His choice surprised everyone. She was not even one of the sixty chosen candidates. Nor was she noble born. She had come to the Tsar’s palace as a servant to one of the sixty! The court was shocked by the news that the Tsar had chosen a servant girl to be the Tsaritsa of Russia.
But it was just like a fairy tale. Her simple beauty, intelligence, and gentle bearing won the Tsar over. In spite of all the protests and the complaints of the boyars and even Nun Martha, Michael Romanov insisted. Now came the difficult part. The boyars, though they had just been punished severely for it by the Time of Troubles, couldn’t quite part with their instinct to intrigue.

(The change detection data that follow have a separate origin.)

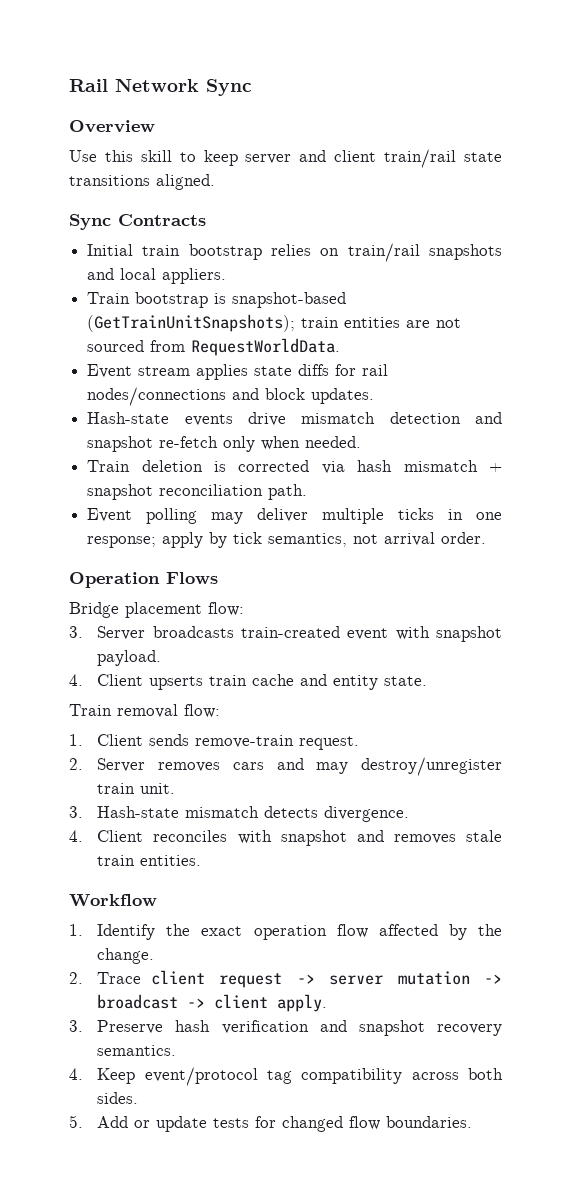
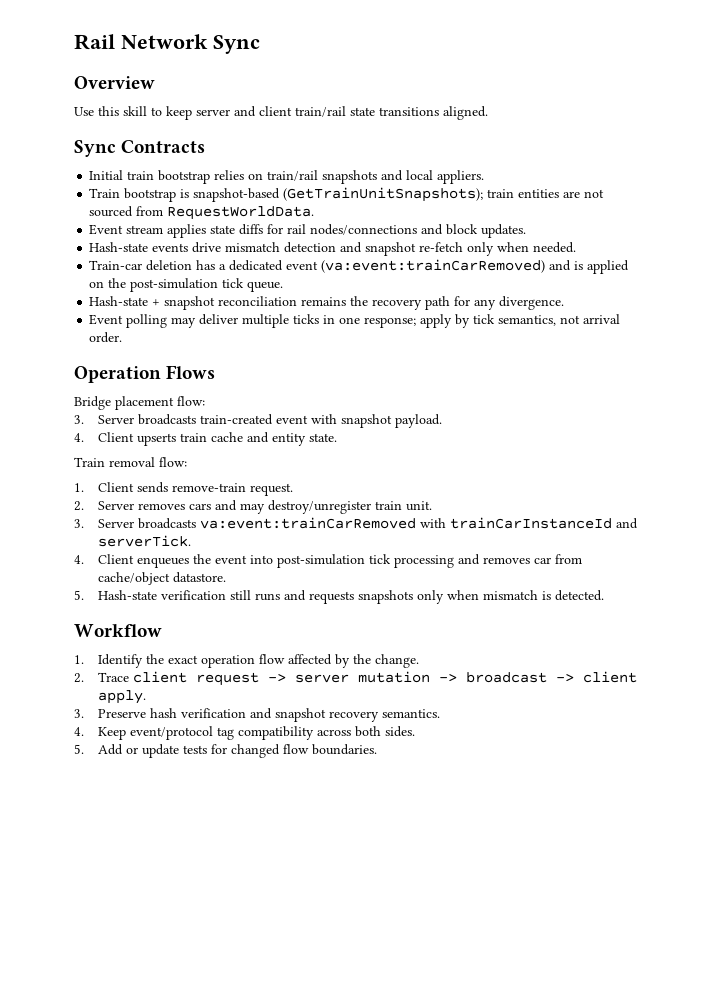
- Train deletion is corrected via hash mismatch + snapshot reconciliation path.
+ Train-car deletion has a dedicated event (va:event:trainCarRemoved) and is applied on the post-simulation tick queue.
+ Hash-state + snapshot reconciliation remains the recovery path for any divergence.
- 3. Hash-state mismatch detects divergence.
- 4. Client reconciles with snapshot and removes stale train entities.
+ 3. Server broadcasts va:event:trainCarRemoved with trainCarInstanceId and serverTick.
+ 4. Client enqueues the event into post-simulation tick processing and removes car from cache/object datastore.
+ 5. Hash-state verification still runs and requests snapshots only when mismatch is detected.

The young lady, Evdokia Streshneva, had to be guarded night and day. After all, it wasn’t unheard of for brides, in the weeks before their weddings, to develop strange maladies that proved them “unfit to bear children.” Sometimes it was a paid-off doctor, sometimes a cook who slipped something nasty into the young lady’s food.
So Tsar Michael decided to dispense with formality completely. He married her three days after their announced betrothal. And it was this young lady, so removed from the nastiness of courtly intrigue, who gave birth to Tsar Alexei Mikhailovich, one of the most brilliant rulers Russia would ever have.